TASK DIRECTIONS: All entries are to be quoted exactly; the images stay out of the copy.

++++ INFORMATION SHOWN ++++

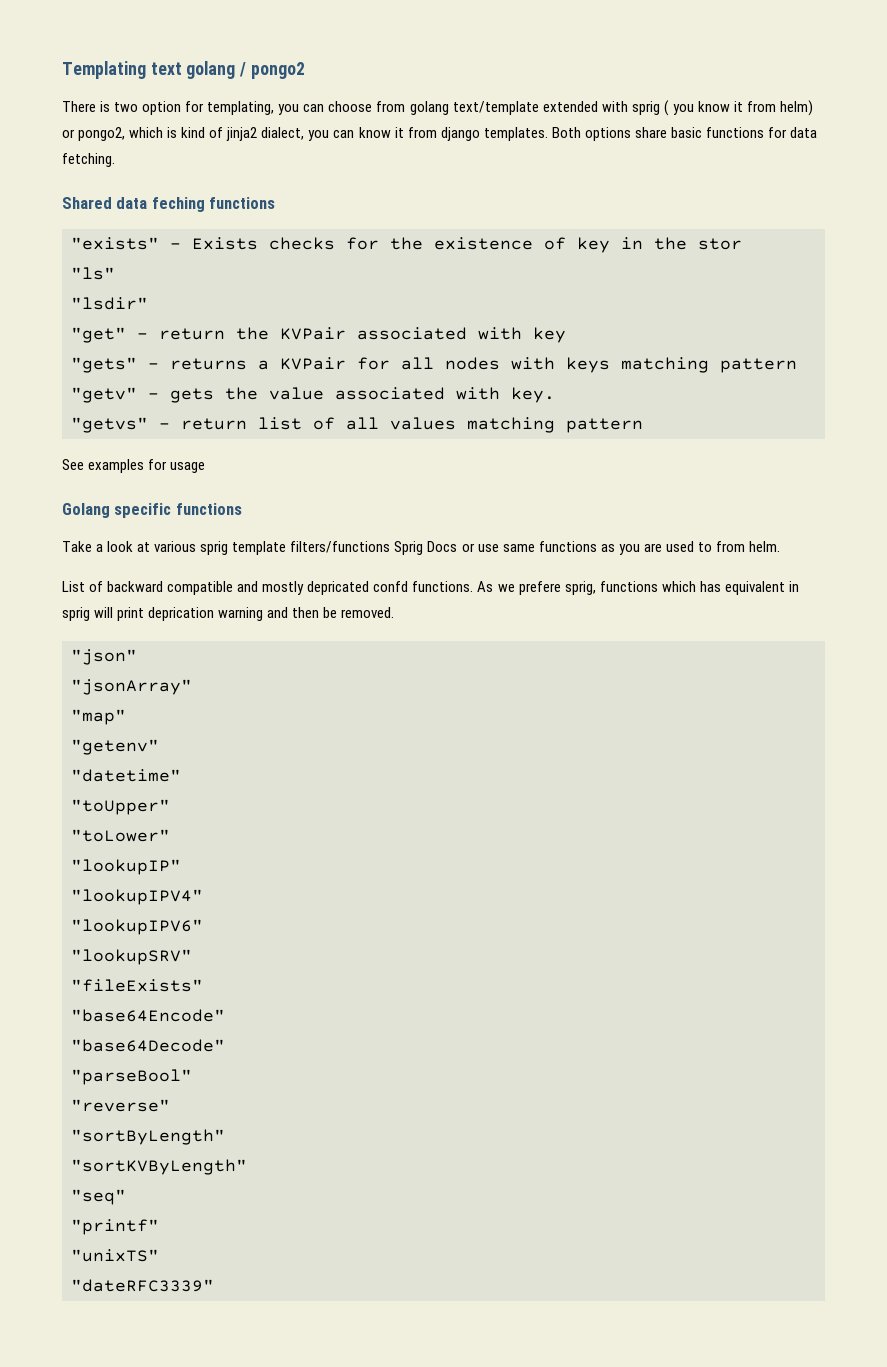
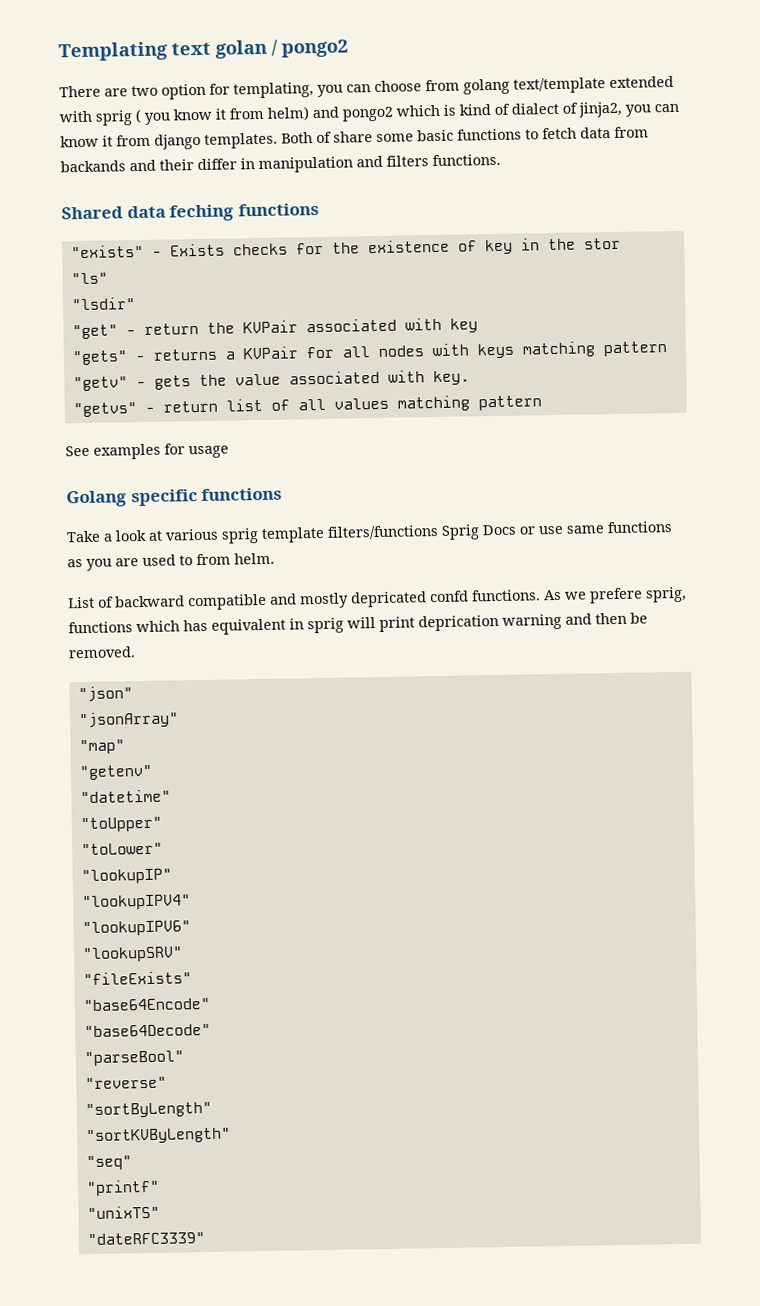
[186,61,236,79] golang -> [215,39,267,59] golan
[100,101,111,112] is -> [104,88,128,97] are
[62,127,126,141] or pongo2, -> [312,106,393,122] and pongo2
[226,127,305,141] jinja2 dialect, -> [511,101,622,118] dialect of jinja2,
[584,127,818,141] [62,153,115,167] options share basic functions for data fetching. -> [316,126,649,144] [60,153,501,173] of share some basic functions to fetch data from backands and their differ in manipulation and filters functions.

++++

RESULT BELOW:
[186,61,236,79] golang -> [215,39,267,59] golan
[100,101,111,112] is -> [104,88,128,97] are
[62,127,126,141] or pongo2, -> [312,106,393,122] and pongo2
[226,127,305,141] jinja2 dialect, -> [511,101,622,118] dialect of jinja2,
[584,127,818,141] [62,153,115,167] options share basic functions for data fetching. -> [316,126,649,144] [60,153,501,173] of share some basic functions to fetch data from backands and their differ in manipulation and filters functions.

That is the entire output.